**Activity**:
Up to and including the line with "row 16: Alvara", restate every line of the records below word for word, from the first line on, leaving out the pictures.

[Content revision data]

##############################

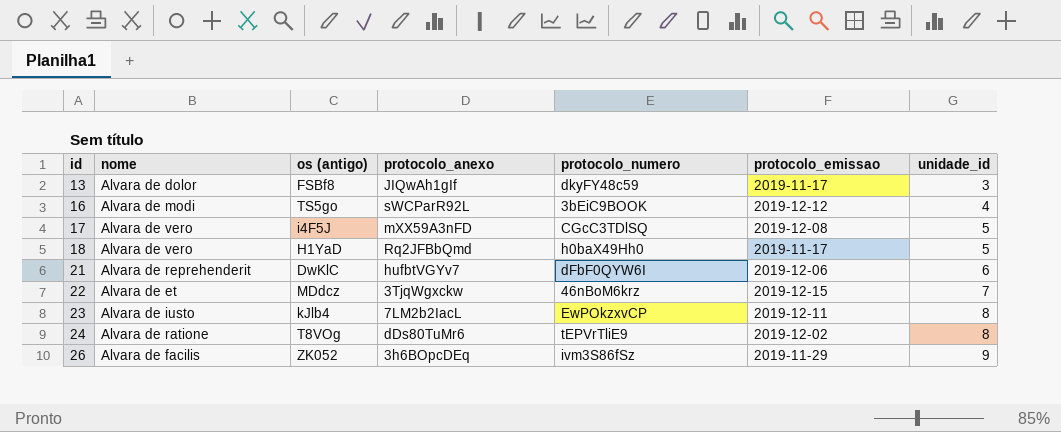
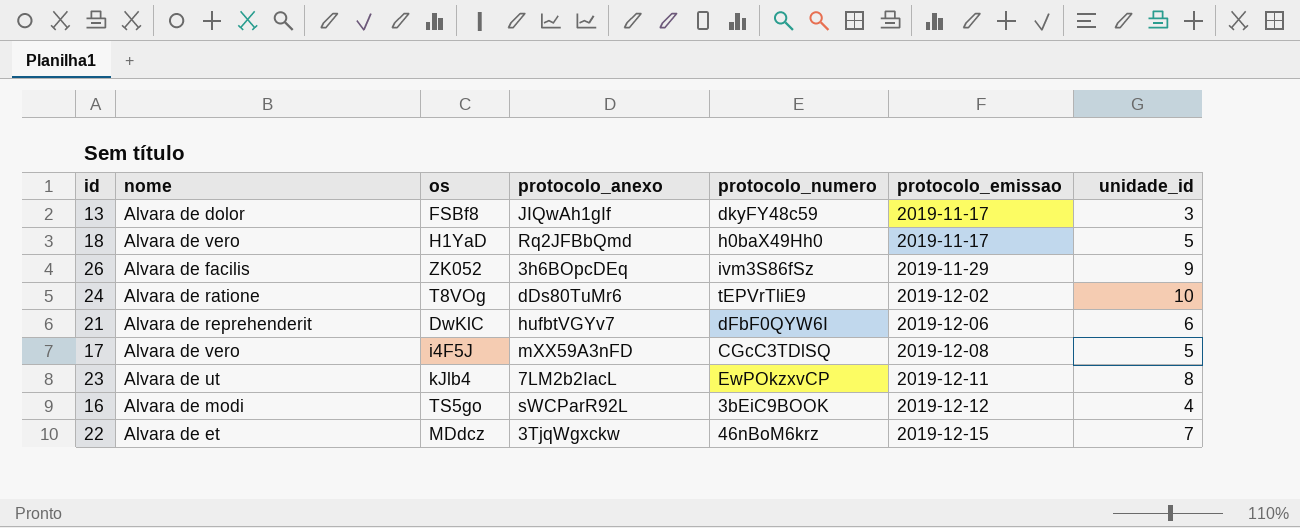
row order: id ascending -> protocolo_emissao ascending
column name: os (antigo) -> os
24 | unidade_id: 8 -> 10
23 | nome: Alvara de iusto -> Alvara de ut

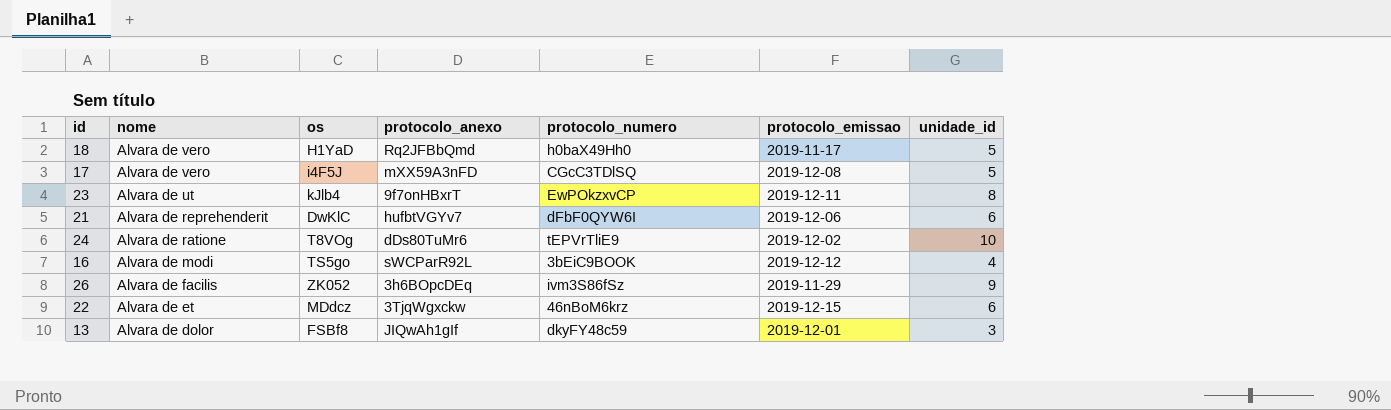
row order: protocolo_emissao ascending -> nome descending
23 | protocolo_anexo: 7LM2b2IacL -> 9f7onHBxrT
22 | unidade_id: 7 -> 6
13 | protocolo_emissao: 2019-11-17 -> 2019-12-01

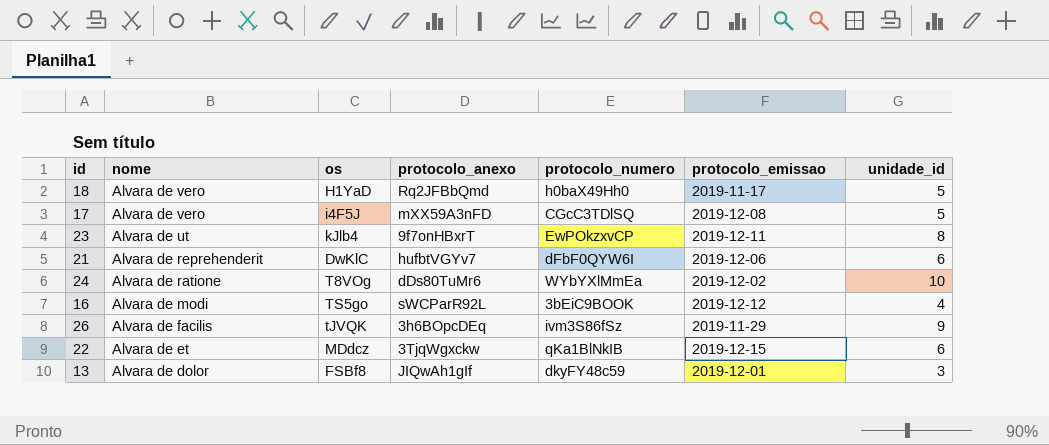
24 | protocolo_numero: tEPVrTliE9 -> WYbYXlMmEa
26 | os: ZK052 -> tJVQK
22 | protocolo_numero: 46nBoM6krz -> qKa1BlNkIB

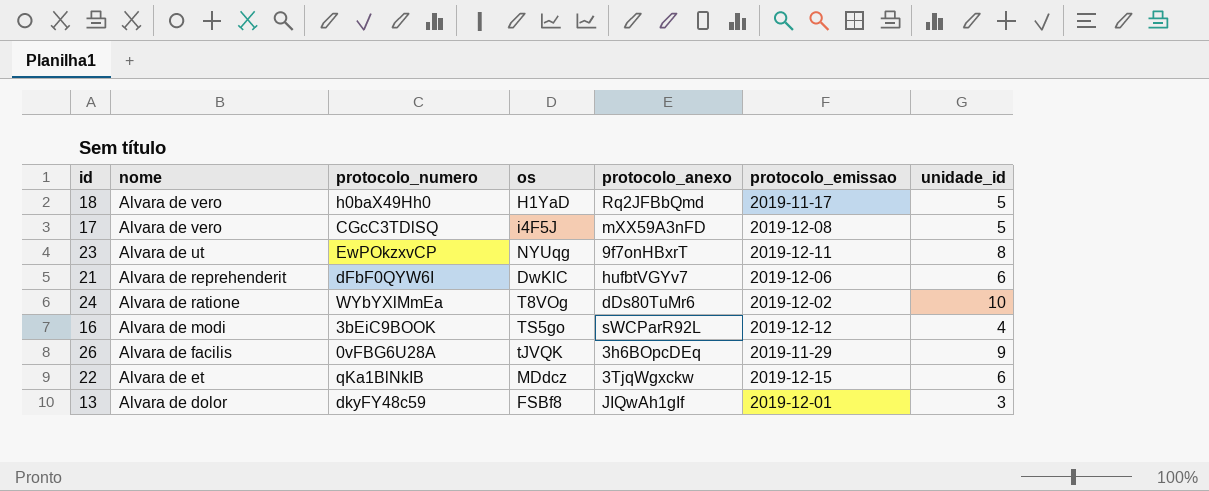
column protocolo_numero | position: 5 -> 3
23 | os: kJlb4 -> NYUqg
26 | protocolo_numero: ivm3S86fSz -> 0vFBG6U28A

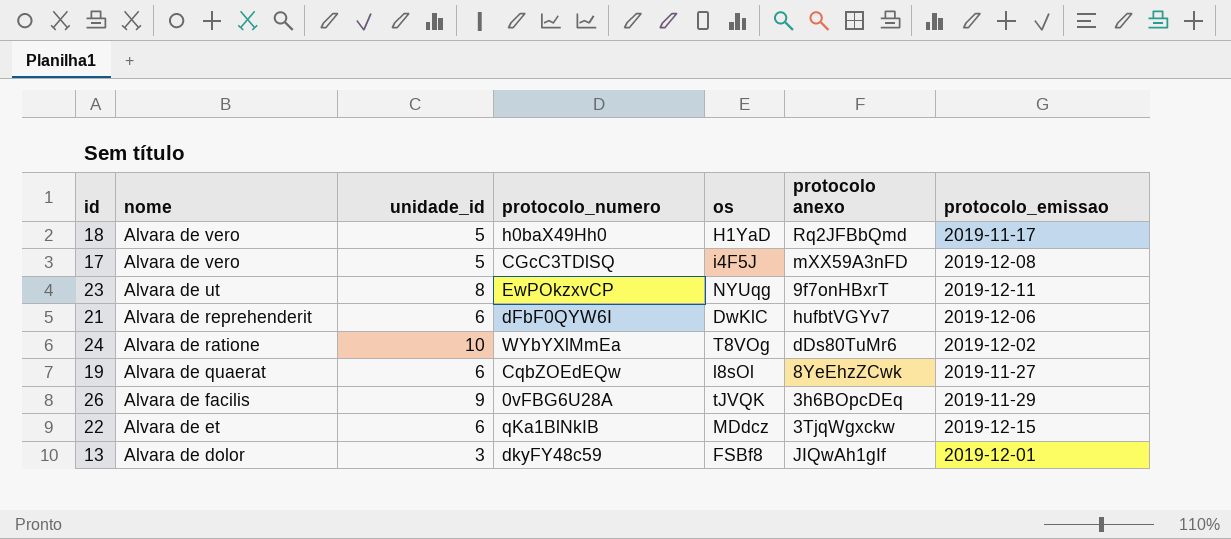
column unidade_id | position: 7 -> 3
column name: protocolo_anexo -> protocolo anexo
row 16: Alvara de modi | 3bEiC9BOOK | TS5go | sWCParR92L | 2019-12-12 | 4 -> none
row 19: none -> Alvara de quaerat | 6 | CqbZOEdEQw | l8sOl | 8YeEhzZCwk | 2019-11-27

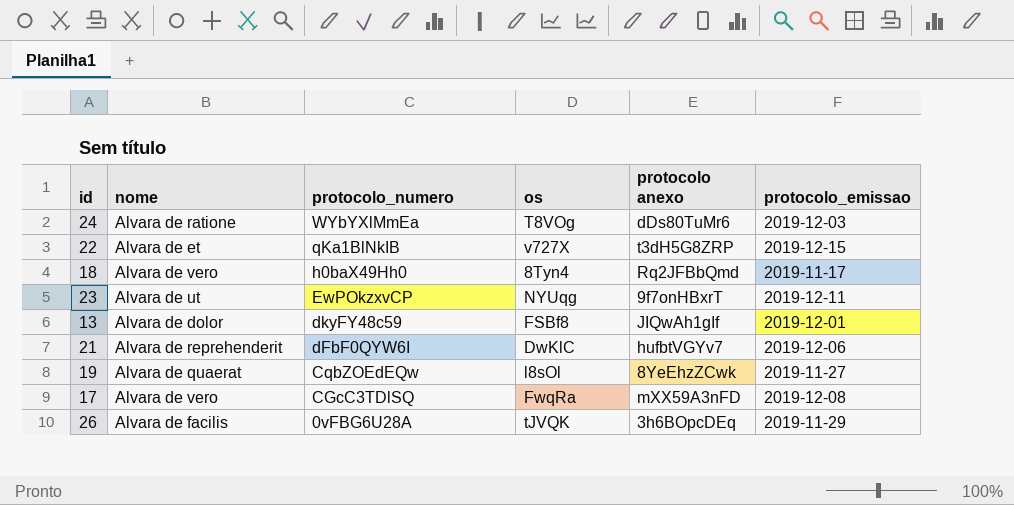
row order: nome descending -> protocolo_numero descending
column unidade_id | position: 3 -> none
24 | protocolo_emissao: 2019-12-02 -> 2019-12-03
22 | os: MDdcz -> v727X
22 | protocolo anexo: 3TjqWgxckw -> t3dH5G8ZRP
18 | os: H1YaD -> 8Tyn4
17 | os: i4F5J -> FwqRa

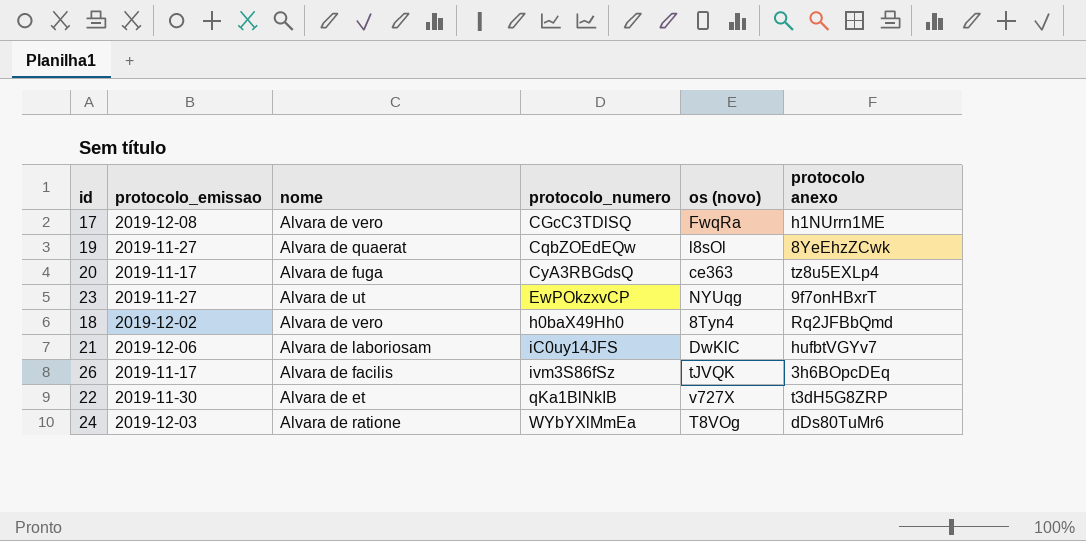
row order: protocolo_numero descending -> protocolo_numero ascending
column protocolo_emissao | position: 6 -> 2
column name: os -> os (novo)
row 13: Alvara de dolor | dkyFY48c59 | FSBf8 | JIQwAh1gIf | 2019-12-01 -> none
17 | protocolo anexo: mXX59A3nFD -> h1NUrrn1ME
row 20: none -> 2019-11-17 | Alvara de fuga | CyA3RBGdsQ | ce363 | tz8u5EXLp4
23 | protocolo_emissao: 2019-12-11 -> 2019-11-27
18 | protocolo_emissao: 2019-11-17 -> 2019-12-02
21 | nome: Alvara de reprehenderit -> Alvara de laboriosam
21 | protocolo_numero: dFbF0QYW6I -> iC0uy14JFS
26 | protocolo_emissao: 2019-11-29 -> 2019-11-17
26 | protocolo_numero: 0vFBG6U28A -> ivm3S86fSz
22 | protocolo_emissao: 2019-12-15 -> 2019-11-30

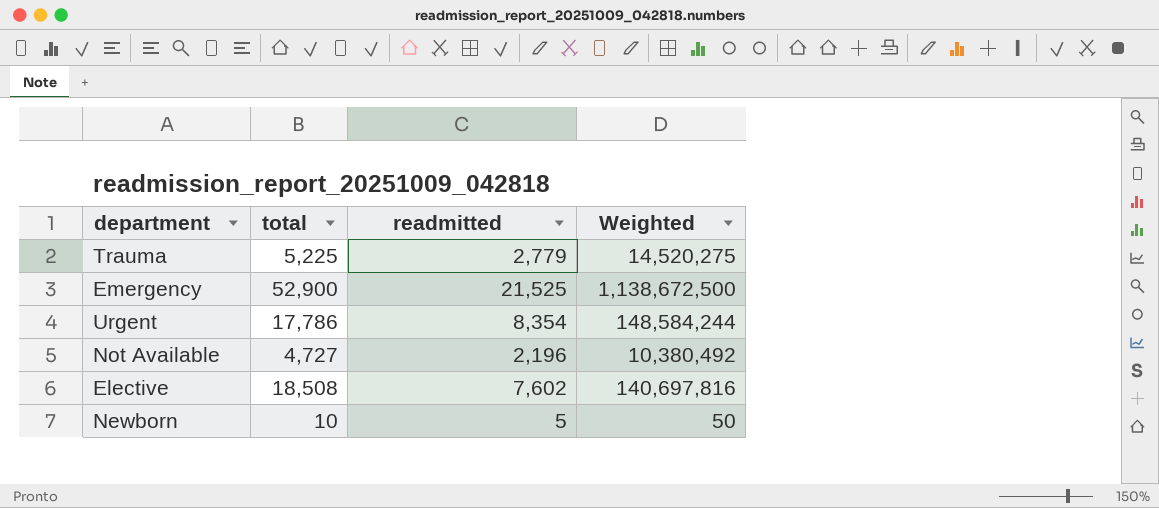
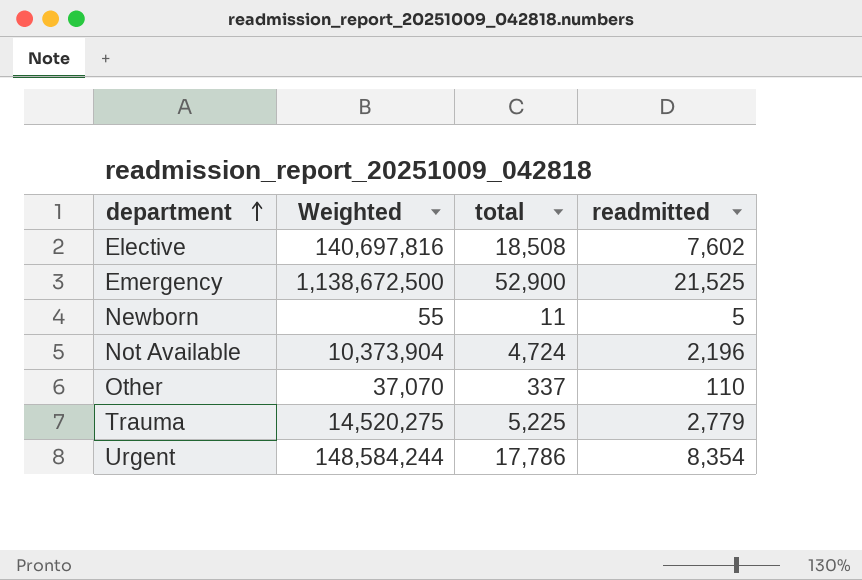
row order: none -> department ascending
column Weighted | position: 4 -> 2
Newborn | Weighted: 50 -> 55
Newborn | total: 10 -> 11
Not Available | Weighted: 10,380,492 -> 10,373,904
Not Available | total: 4,727 -> 4,724
row Other: none -> 37,070 | 337 | 110

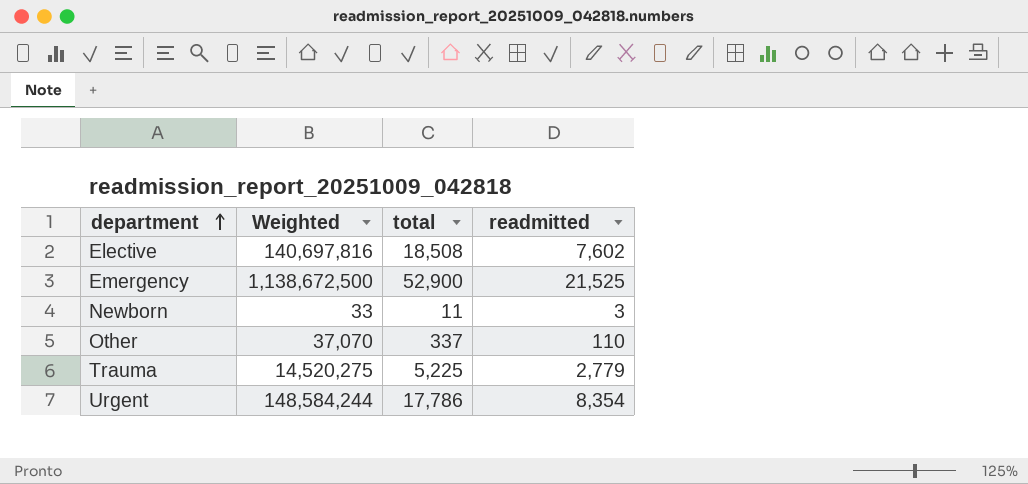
row Not Available: 10,373,904 | 4,724 | 2,196 -> none
Newborn | Weighted: 55 -> 33
Newborn | readmitted: 5 -> 3

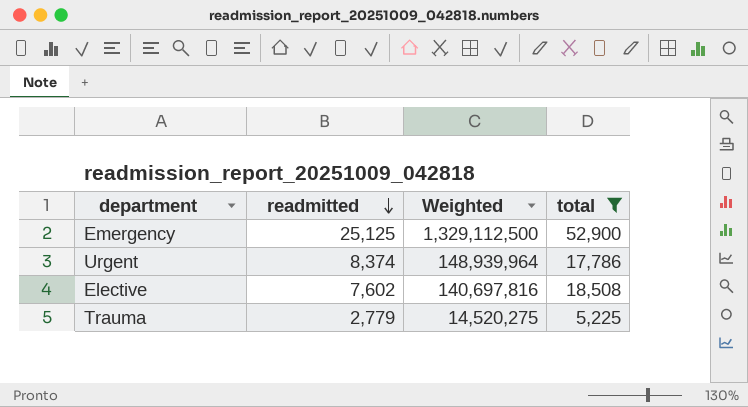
filter: none -> total >= 5,225
row order: department ascending -> readmitted descending
column readmitted | position: 4 -> 2
Emergency | readmitted: 21,525 -> 25,125
Emergency | Weighted: 1,138,672,500 -> 1,329,112,500
Urgent | readmitted: 8,354 -> 8,374
Urgent | Weighted: 148,584,244 -> 148,939,964

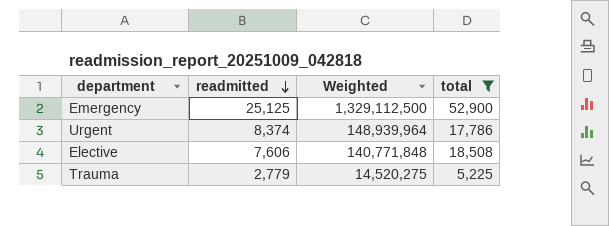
Elective | readmitted: 7,602 -> 7,606
Elective | Weighted: 140,697,816 -> 140,771,848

##############################

**Response to the exercise**:
row order: id ascending -> protocolo_emissao ascending
column name: os (antigo) -> os
24 | unidade_id: 8 -> 10
23 | nome: Alvara de iusto -> Alvara de ut

row order: protocolo_emissao ascending -> nome descending
23 | protocolo_anexo: 7LM2b2IacL -> 9f7onHBxrT
22 | unidade_id: 7 -> 6
13 | protocolo_emissao: 2019-11-17 -> 2019-12-01

24 | protocolo_numero: tEPVrTliE9 -> WYbYXlMmEa
26 | os: ZK052 -> tJVQK
22 | protocolo_numero: 46nBoM6krz -> qKa1BlNkIB

column protocolo_numero | position: 5 -> 3
23 | os: kJlb4 -> NYUqg
26 | protocolo_numero: ivm3S86fSz -> 0vFBG6U28A

column unidade_id | position: 7 -> 3
column name: protocolo_anexo -> protocolo anexo
row 16: Alvara de modi | 3bEiC9BOOK | TS5go | sWCParR92L | 2019-12-12 | 4 -> none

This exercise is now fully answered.